26 May 2021, The Tablet

Death toll escalates among Nigerian Christians

Death toll escalates among Nigerian Christians

Catholics at Mass at St Gabriel's, Abuja. Nigeria is becoming one of the most deadly countries in which to be a Christian.
Afolabi Sotunde/Reuters

There has been a serious escalation in violence against Christians in Nigeria with thousands kidnapped and hundreds killed in just the last few months.

Multiple reports have recently come out detailing a still-worsening situation amongst Nigeria’s Christian population, especially in Muslim-dominated north of the country where Boko Harem continues to operate with relative impunity.

Nigerian NGO Intersociety, reports that the last four months, January to April, saw a dramatic escalation of violence, as Nigeria “lost no fewer than 1,470 Christians… the highest number recorded since 2014”. These finding were echoed by reports just published by both the US State Department and the United States Commission on International Religious Freedom (USCIRF) which describe Nigeria as a “country of particular concern for tolerating severe violations of religious freedom”. 

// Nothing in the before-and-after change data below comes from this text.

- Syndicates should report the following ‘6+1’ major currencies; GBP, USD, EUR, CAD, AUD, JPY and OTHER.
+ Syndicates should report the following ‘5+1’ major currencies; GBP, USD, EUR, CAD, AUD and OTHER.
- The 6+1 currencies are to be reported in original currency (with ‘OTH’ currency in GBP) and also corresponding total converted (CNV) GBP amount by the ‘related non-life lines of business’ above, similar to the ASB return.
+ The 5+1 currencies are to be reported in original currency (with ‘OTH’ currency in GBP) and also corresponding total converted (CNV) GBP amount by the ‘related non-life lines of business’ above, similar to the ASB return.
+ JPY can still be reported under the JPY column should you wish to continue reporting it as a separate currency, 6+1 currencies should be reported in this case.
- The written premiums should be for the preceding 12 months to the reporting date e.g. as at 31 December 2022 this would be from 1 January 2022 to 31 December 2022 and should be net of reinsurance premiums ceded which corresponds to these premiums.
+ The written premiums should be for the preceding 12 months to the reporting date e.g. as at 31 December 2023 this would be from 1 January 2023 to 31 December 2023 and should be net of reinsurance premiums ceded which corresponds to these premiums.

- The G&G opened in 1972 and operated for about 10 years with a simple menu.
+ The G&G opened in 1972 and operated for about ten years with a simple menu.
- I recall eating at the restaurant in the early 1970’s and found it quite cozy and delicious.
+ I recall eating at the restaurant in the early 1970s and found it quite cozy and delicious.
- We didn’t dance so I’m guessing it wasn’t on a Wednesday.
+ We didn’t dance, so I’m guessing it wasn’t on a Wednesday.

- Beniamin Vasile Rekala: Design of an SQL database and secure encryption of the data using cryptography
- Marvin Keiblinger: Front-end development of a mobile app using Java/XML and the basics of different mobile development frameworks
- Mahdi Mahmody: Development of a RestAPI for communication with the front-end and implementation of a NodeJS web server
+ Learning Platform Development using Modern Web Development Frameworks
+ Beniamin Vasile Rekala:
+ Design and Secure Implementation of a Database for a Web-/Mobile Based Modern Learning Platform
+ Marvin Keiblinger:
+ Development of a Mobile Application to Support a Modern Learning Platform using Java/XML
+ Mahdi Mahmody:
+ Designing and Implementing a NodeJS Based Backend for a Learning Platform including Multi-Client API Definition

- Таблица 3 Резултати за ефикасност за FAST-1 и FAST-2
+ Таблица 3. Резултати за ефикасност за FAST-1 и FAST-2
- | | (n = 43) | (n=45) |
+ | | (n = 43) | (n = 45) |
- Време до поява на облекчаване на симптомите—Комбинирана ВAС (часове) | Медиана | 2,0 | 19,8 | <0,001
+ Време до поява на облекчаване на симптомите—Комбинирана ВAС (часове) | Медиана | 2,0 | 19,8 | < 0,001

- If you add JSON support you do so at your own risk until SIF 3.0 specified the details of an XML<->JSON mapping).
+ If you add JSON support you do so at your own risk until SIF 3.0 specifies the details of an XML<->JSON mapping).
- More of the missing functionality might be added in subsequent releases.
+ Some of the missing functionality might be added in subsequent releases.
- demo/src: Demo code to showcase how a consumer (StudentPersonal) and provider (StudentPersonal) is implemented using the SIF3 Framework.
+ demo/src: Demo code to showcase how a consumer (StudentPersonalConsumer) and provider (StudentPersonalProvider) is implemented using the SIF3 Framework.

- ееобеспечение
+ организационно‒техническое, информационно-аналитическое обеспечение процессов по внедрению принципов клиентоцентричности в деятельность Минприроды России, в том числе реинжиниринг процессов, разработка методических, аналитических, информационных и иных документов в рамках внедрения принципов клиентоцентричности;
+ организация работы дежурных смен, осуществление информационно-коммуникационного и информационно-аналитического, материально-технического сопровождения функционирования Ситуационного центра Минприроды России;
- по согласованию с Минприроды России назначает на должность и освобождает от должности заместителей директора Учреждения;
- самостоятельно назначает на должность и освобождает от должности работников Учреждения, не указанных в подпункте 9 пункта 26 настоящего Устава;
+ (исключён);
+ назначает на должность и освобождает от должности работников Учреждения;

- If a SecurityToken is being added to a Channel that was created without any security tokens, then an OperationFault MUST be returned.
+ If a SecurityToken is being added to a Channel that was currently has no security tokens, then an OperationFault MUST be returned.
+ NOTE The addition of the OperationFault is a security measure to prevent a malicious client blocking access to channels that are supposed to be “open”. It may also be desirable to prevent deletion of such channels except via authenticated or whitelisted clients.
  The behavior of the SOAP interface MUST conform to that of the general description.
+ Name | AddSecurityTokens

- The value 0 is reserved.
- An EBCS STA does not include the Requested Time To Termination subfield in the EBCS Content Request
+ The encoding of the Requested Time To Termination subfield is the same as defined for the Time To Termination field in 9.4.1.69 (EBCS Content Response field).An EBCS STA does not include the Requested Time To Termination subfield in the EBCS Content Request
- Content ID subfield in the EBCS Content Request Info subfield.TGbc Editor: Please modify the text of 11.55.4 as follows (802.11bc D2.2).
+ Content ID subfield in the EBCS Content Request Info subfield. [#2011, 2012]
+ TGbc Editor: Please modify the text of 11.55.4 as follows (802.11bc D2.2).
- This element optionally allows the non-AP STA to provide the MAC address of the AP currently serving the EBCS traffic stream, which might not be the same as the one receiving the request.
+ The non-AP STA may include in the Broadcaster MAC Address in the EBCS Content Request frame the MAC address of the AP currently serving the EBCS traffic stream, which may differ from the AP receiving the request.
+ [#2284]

According to Intersociety, more than 2,200 Christians have been abducted this year, of whom 200 are already believed dead, with a further 800 murdered by Fulani militants, making Nigeria the most lethal country in which to be a Christian today.

The report details not only communal violence, but a specific targeting of Christian religious buildings and leaders, which the charity alleges have been systematically covered up by national and local government in Nigeria: “The Nigerian Government and Governments of the affected States have made several deliberate attempts to cover the egregious and grisly massacre of Christians in Nigeria by falsely labelling them as ‘herders-farmers clashes’, or attacks by “bandits”, or “killings that cut across Muslims and Christians”. 

As the figures suggest, militants from a Fulani background, a predominantly Muslim ethnic group in West Africa, represent a growing threat alongside more well-known groups such as Boko Harem. According to the UK All-Party Parliamentary Group for International Freedom of Belief Fulani militants have adopted “a comparable strategy to Boko Haram and ISWAP [Islamic State West Africa Province], and demonstrated a clear intent to target Christians and potent symbols of Christian identity.”

The US State Department report quotes Nigerian Minister of Culture Lai Mohammed, who suggested that Boko Haram and ISIS fighters, “have started targeting Christians and Christian villages... to trigger a religious war and throw the nation into chaos”.

The US State Department also cites CAN president Reverend Samson Ayokunle, who warns his country is “under siege” by Boko Harem, Fulani militants and others groups who share “a goal to Islamise Nigeria”.

The USCIRF report also sounds the alarm on Nigeria’s strict blasphemy laws, with 12 northern Nigerian sates operating Sharia courts despite constitutional provisions making Nigeria a secular state and guaranteeing freedom of worship. USCIRF notes: “State-sanctioned Sharia courts handed down harsh sentences on individuals convicted of blasphemy including sentencing 22-year-old musician Yahaya Sharif-Aminu to death, although a higher court later demanded Sharif-Aminu’s case to be retried. Government authorities also arrested prominent humanist activist Mubarak Bala, reportedly in relation to his expression of his humanist beliefs on social media. Bala continues to be detained without charge, and authorities have restricted his access to his legal team.”

Paul Robinson, chief executive of charity Release International, said: “These latest reports reinforce what Release has been saying for many years, that the world must wake up to what is happening in Nigeria.

“Boko Haram has publicly declared war on Christians and stated its aim to Islamise the whole of Nigeria. Fulani militants are killing even more Christians than Boko Haram fighters, and appear to be serving the same agenda.

“This latest dimension to the violence can no longer be described as simply herder-farmer clashes.

“These reports also reinforce what Release partners are saying – that the government of Nigeria is simply not doing enough to protect its Christian minority in the North against attack from religious extremists.”

Bishop of Rochester Michael Nazir-Ali said “If Nigeria is to continue as a single entity, a concerted military and political effort has to be made to stop the depredations of so-called herders in the Middle Belt and Yoruba land.”